◆ WORK ORDER ◆
Beneath this line are the data; copy exactly the part of them that opens with the line containing "[87,246,336,262] [50,265,385,281] [50,284,354,300]" and closes with the line containing "[513,125,552,141] #help ->", and only that part.
#### INPUT DATA ####
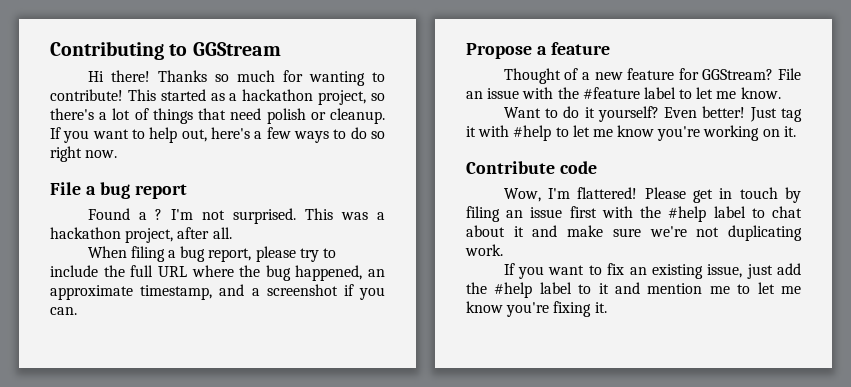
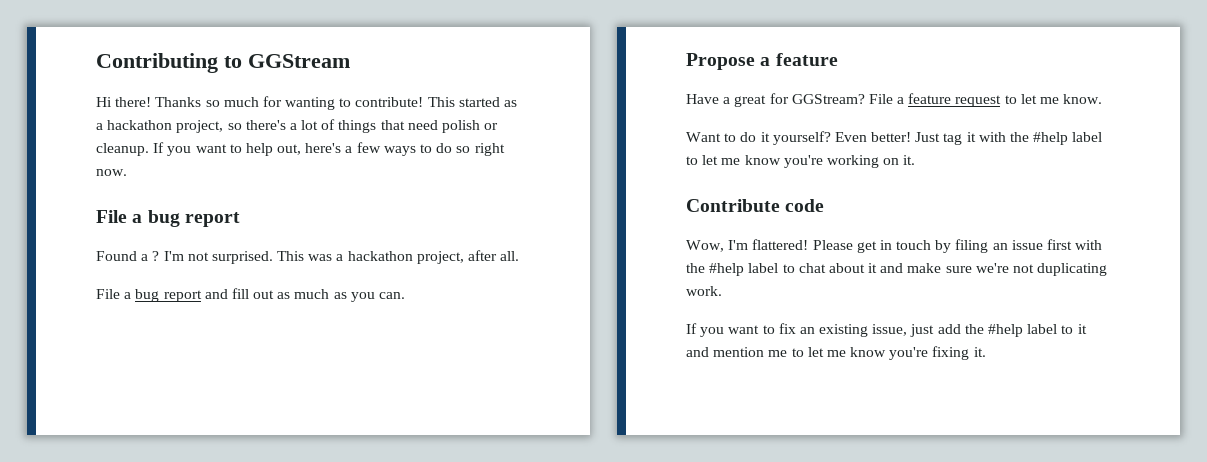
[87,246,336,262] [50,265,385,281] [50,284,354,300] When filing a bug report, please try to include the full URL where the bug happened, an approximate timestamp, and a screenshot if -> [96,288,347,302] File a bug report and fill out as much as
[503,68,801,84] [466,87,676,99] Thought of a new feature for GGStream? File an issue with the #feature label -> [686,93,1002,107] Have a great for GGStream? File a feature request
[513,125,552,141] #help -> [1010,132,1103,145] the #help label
####
#### INPUT DATA ####
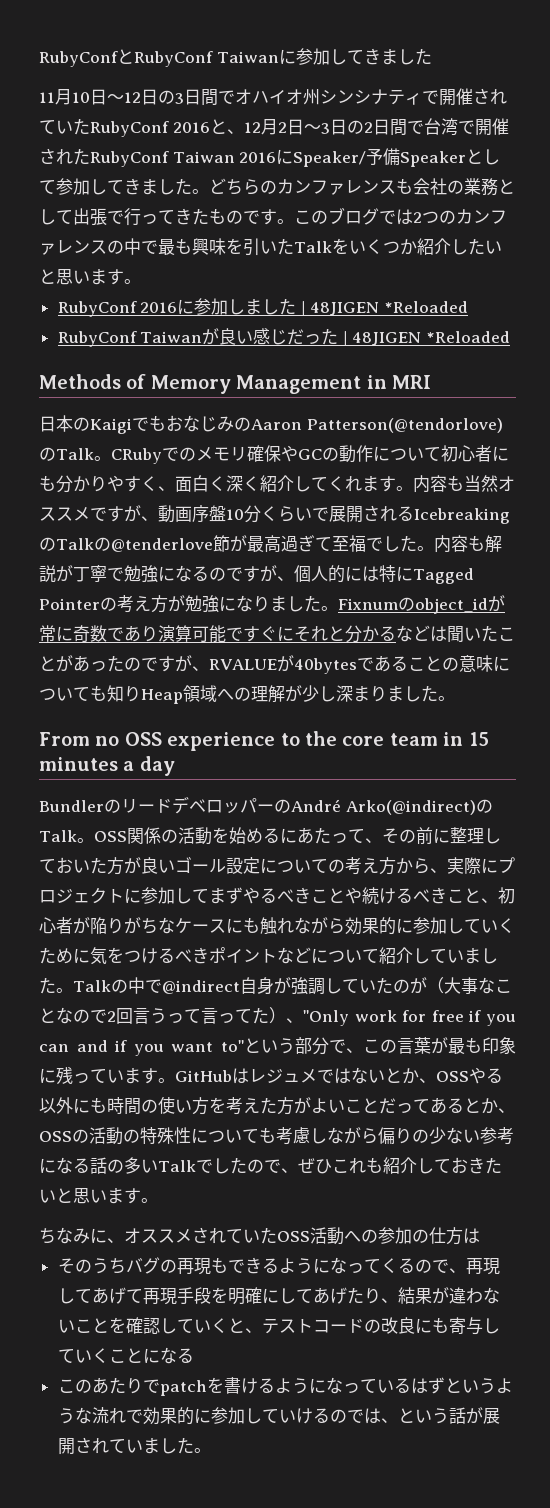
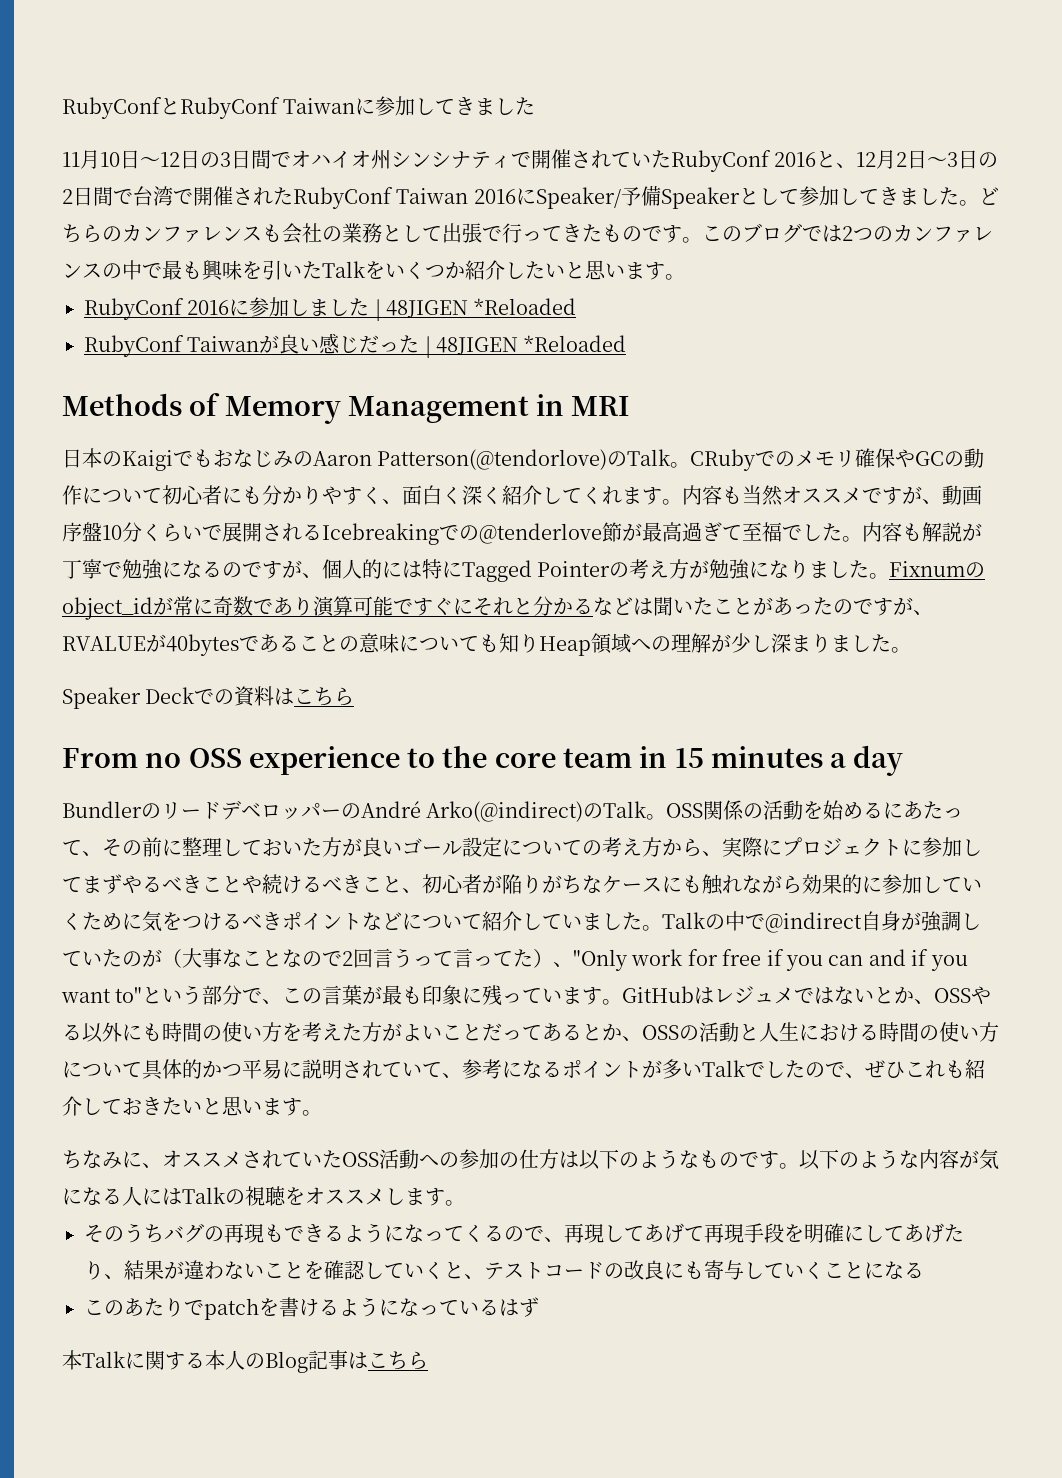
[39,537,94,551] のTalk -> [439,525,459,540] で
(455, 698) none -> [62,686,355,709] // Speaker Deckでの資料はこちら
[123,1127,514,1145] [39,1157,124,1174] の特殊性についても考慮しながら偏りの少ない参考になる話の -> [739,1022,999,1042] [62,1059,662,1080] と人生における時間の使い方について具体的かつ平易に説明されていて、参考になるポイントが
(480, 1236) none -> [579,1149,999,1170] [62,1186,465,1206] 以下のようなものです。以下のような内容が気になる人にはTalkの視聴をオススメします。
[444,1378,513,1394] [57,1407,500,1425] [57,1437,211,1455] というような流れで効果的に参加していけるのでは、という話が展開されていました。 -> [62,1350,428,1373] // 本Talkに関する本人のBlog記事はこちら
####
#### INPUT DATA ####
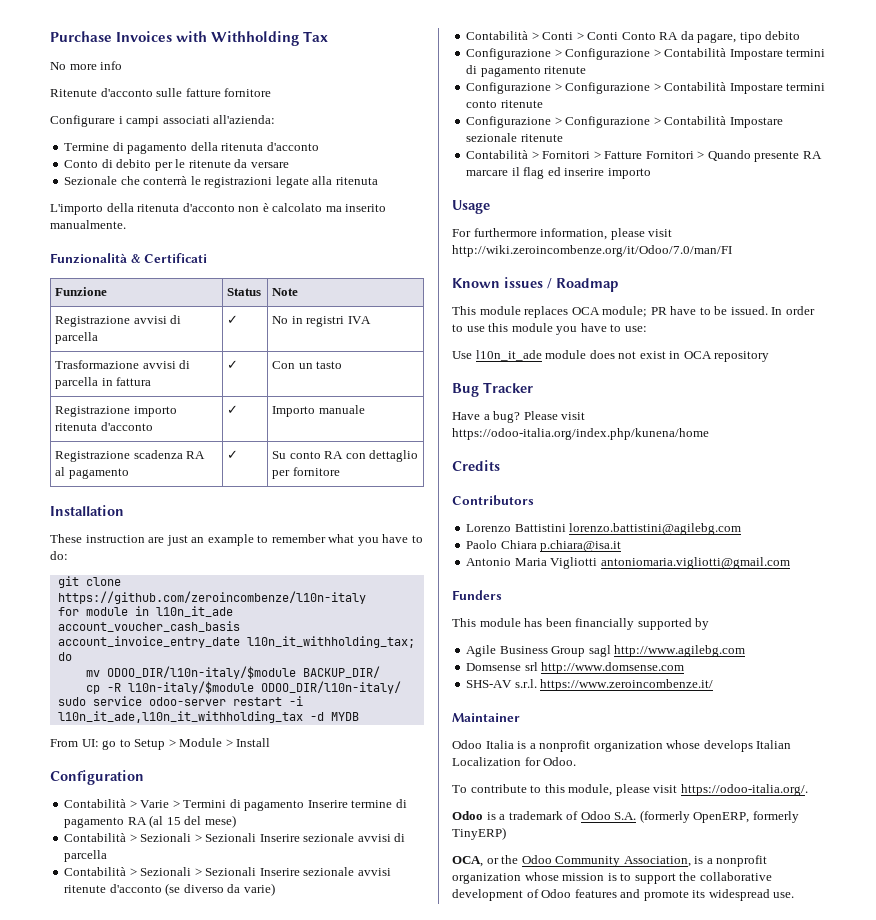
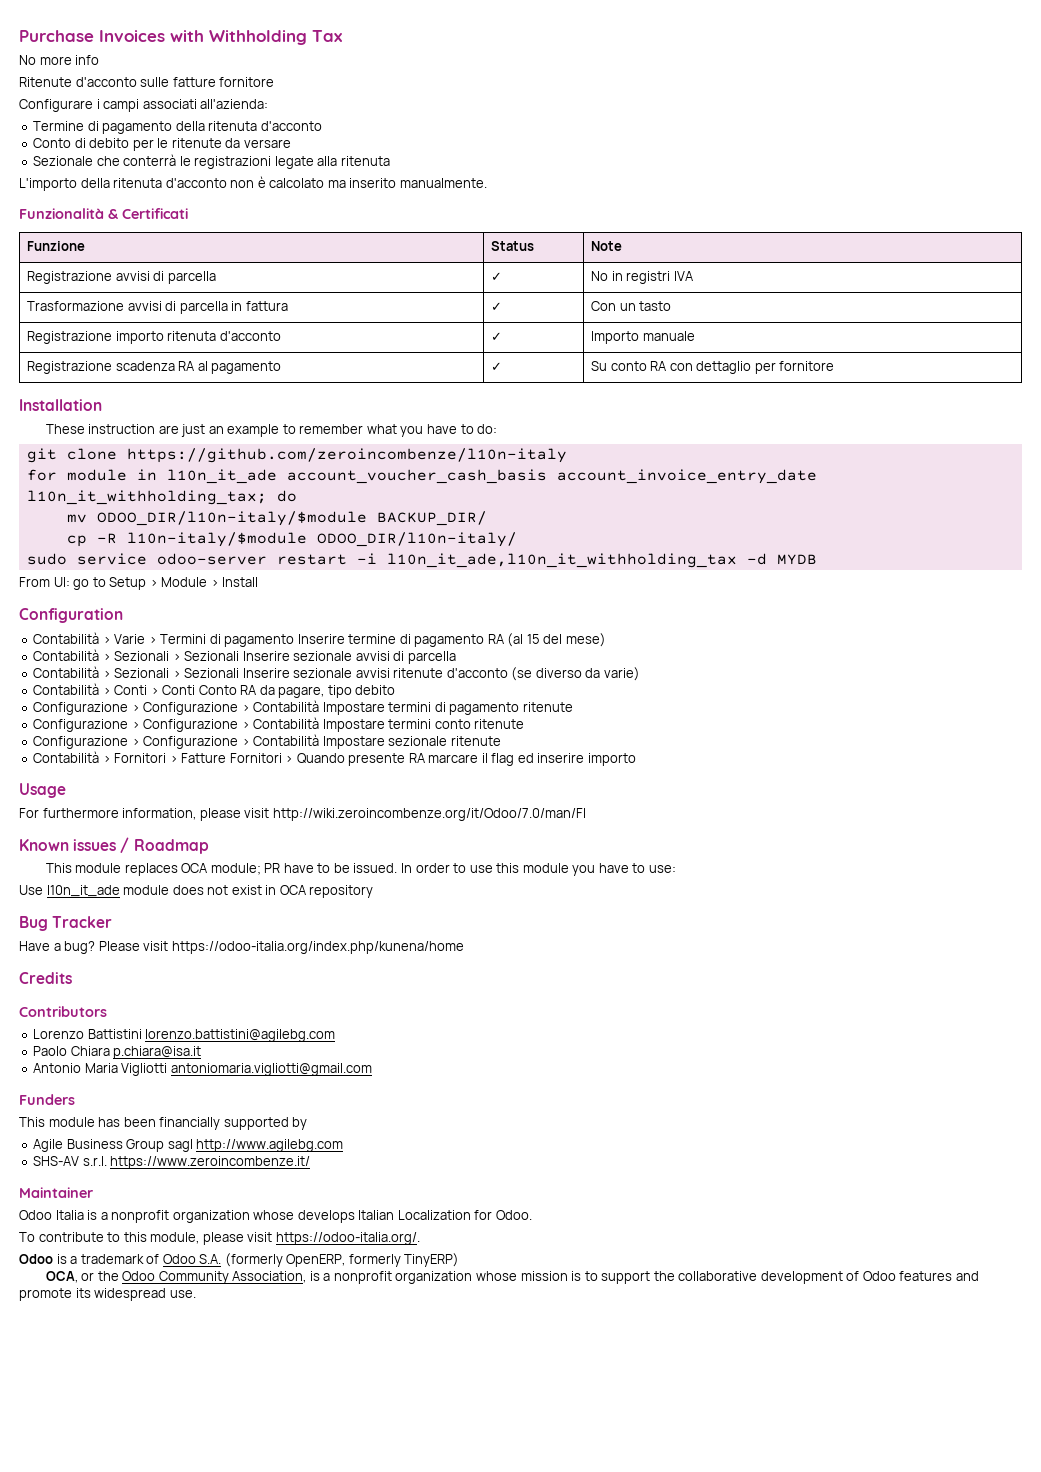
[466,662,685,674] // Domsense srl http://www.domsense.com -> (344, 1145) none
####
◆ RESPONSE BELOW ◆
[87,246,336,262] [50,265,385,281] [50,284,354,300] When filing a bug report, please try to include the full URL where the bug happened, an approximate timestamp, and a screenshot if -> [96,288,347,302] File a bug report and fill out as much as
[503,68,801,84] [466,87,676,99] Thought of a new feature for GGStream? File an issue with the #feature label -> [686,93,1002,107] Have a great for GGStream? File a feature request
[513,125,552,141] #help -> [1010,132,1103,145] the #help label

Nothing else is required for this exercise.